There’s a new article over on Harvard Business Review about making work meaningful for freelance employees. Since I am a freelance employee and oftentimes see situations where I get ignored (so long as the check cashes, this is less a hit to me) or told to update a bunch of meaningless spreadsheets, I clicked on it. It’s not a bad article. Some generic crap like any article. This part pops, however:
When we asked Jen, a U.S.-based expert in advertising and public relations, where she found meaning in her work she honed in on balance and autonomy: “First is balance. As a mom to three kids, having the flexibility to work during the hours that I am not with them, on the days that I want, is really important to me. But autonomy is a close second. I like to have control over my work schedule and actually find I work better at home with intermittent meetings. I want to be able to sink my teeth into a project, without dealing with office politics and the constant interruption of new projects that need immediate help. I want ownership of my work and my life.”

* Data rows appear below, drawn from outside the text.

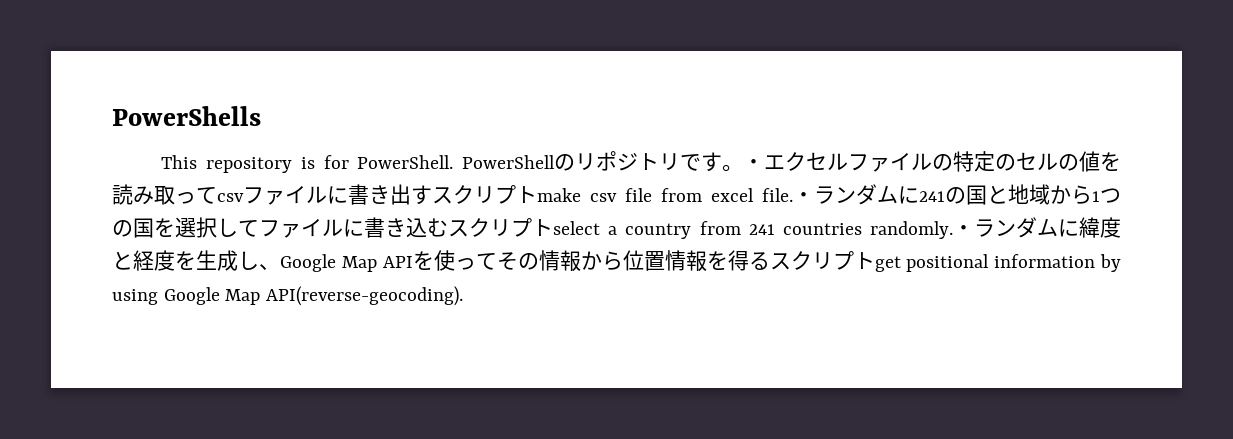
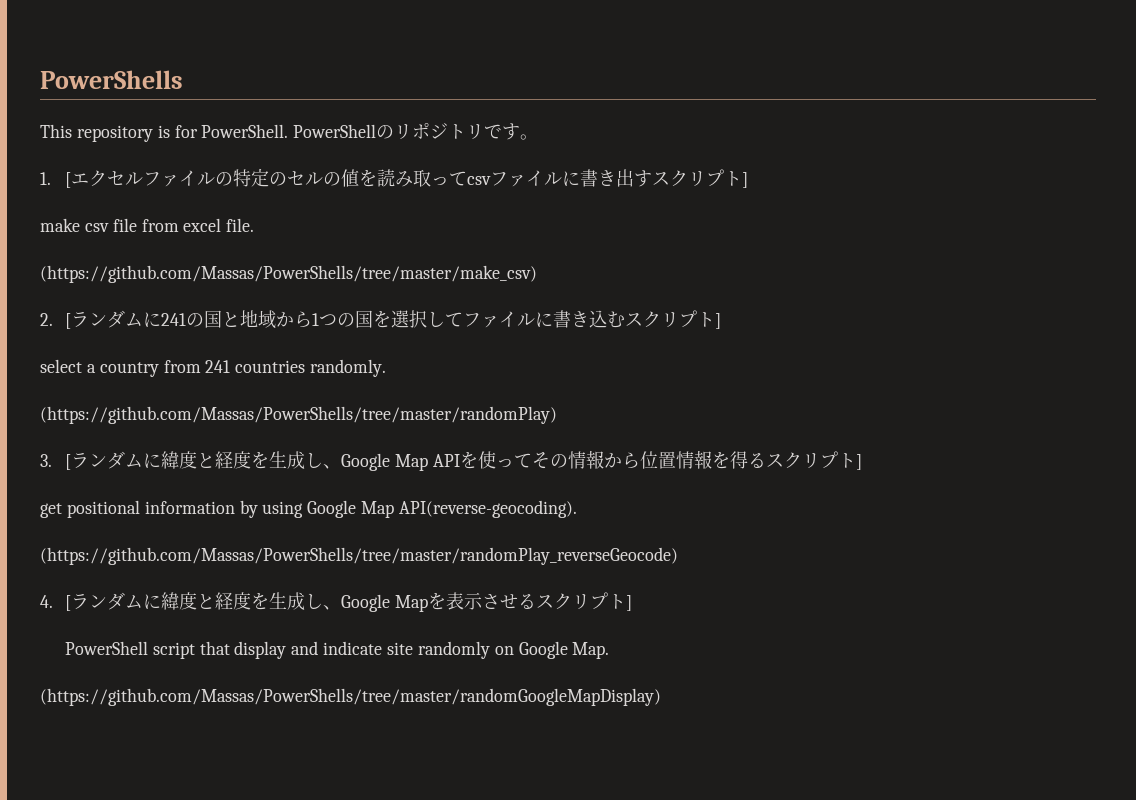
- PowerShellのリポジトリです。・エクセルファイルの特定のセルの値を読み取ってcsvファイルに書き出すスクリプトmake csv file from excel file.・ランダムに241の国と地域から1つの国を選択してファイルに書き込むスクリプトselect a country from 241 countries randomly.・ランダムに緯度と経度を生成し、Google Map APIを使ってその情報から位置情報を得るスクリプトget positional information by using Google Map API(reverse-geocoding).
+ PowerShellのリポジトリです。
+ 1. [エクセルファイルの特定のセルの値を読み取ってcsvファイルに書き出すスクリプト]
+ make csv file from excel file.
+ (https://github.com/Massas/PowerShells/tree/master/make_csv)
+ 2. [ランダムに241の国と地域から1つの国を選択してファイルに書き込むスクリプト]
+ select a country from 241 countries randomly.
+ (https://github.com/Massas/PowerShells/tree/master/randomPlay)
+ 3. [ランダムに緯度と経度を生成し、Google Map APIを使ってその情報から位置情報を得るスクリプト]
+ get positional information by using Google Map API(reverse-geocoding).
+ (https://github.com/Massas/PowerShells/tree/master/randomPlay_reverseGeocode)
+ 4. [ランダムに緯度と経度を生成し、Google Mapを表示させるスクリプト]
+ PowerShell script that display and indicate site randomly on Google Map.
+ (https://github.com/Massas/PowerShells/tree/master/randomGoogleMapDisplay)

The whole reason we’re even seeing a rise in “The Gig Economy” is because people want that big A-word in there: autonomy. Most of us inherently understand that seat time is a relic. Most documents you need for a white-collar job are in the cloud, and most of the first world is WiFi-enabled. There’s no reason to sit in a specific place for X-amount of hours per week. The only reason it still exists is because managers are terrified of losing control.There is no other logical reason. Many of our discussions about the work week, however, are not logical.
Many of us have been employees and know what it’s like to work under a micro-manager. In short: it sucks, it’s soul-draining, and you feel like less of a person, or at most a totally incompetent idiot. Many of us want some degree of autonomy — a way to set up, work on, and think through projects on our own terms, so long as the deliverable outcomes are met.
That’s one autonomy. But that’s what employees want. Employers want a different kind.
That would be automation
But it takes people out of the equation more and more — people are messy and emotional — and it saves money (you don’t have to spend some of your revenue paying machines to do things).
Most guys (predominantly still guys) running companies have no idea on any “strategy” aside from “cut costs more?”so any cost-cutting strategy will win out. Plus robots won’t bug you for a raise, so that’s a double W.
The intersection point
Many employees want higher-purpose (millennials!) work, or at least not slave-driving spreadsheet crap. They want to work on it in their way so long as they meet the specs.
Employers generally want more productivity and less cost, so their version of “autonomy” is more “autonomous,” i.e. automation.
At the intersection point a lot of dangerous stuff is poised to happen, including:
- Dissolution of traditional safety nets
- Complete re-thinking of what education (esp. higher education) is
- Need for new ways to generate income
- Need for new ways to generate self-worth
- Re-training programs and opportunities
- Is everyone going to become an independent contractor for 4–5 huge firms?
Not a lot of people are thinking about this stuff right now, in large part because we’ve all been trained that “business discussions” need to be short-term to the max. “What have you done for me lately?”
The (semi) good news is that bureaucracy is still explodingin terms of Fortune 500 hiring and all that, so many people can continue to bury their heads in the sand on what’s happening with employer-employee dynamics.
Why is it so hard for employers and employees to get on the same page?
They don’t want the same things — at all.
We’re just now getting to the place where it all begins hitting the fan over a period of about 25–35 years.
Think on your plan as it evolves, because this intersection will change a lot of how people think on life.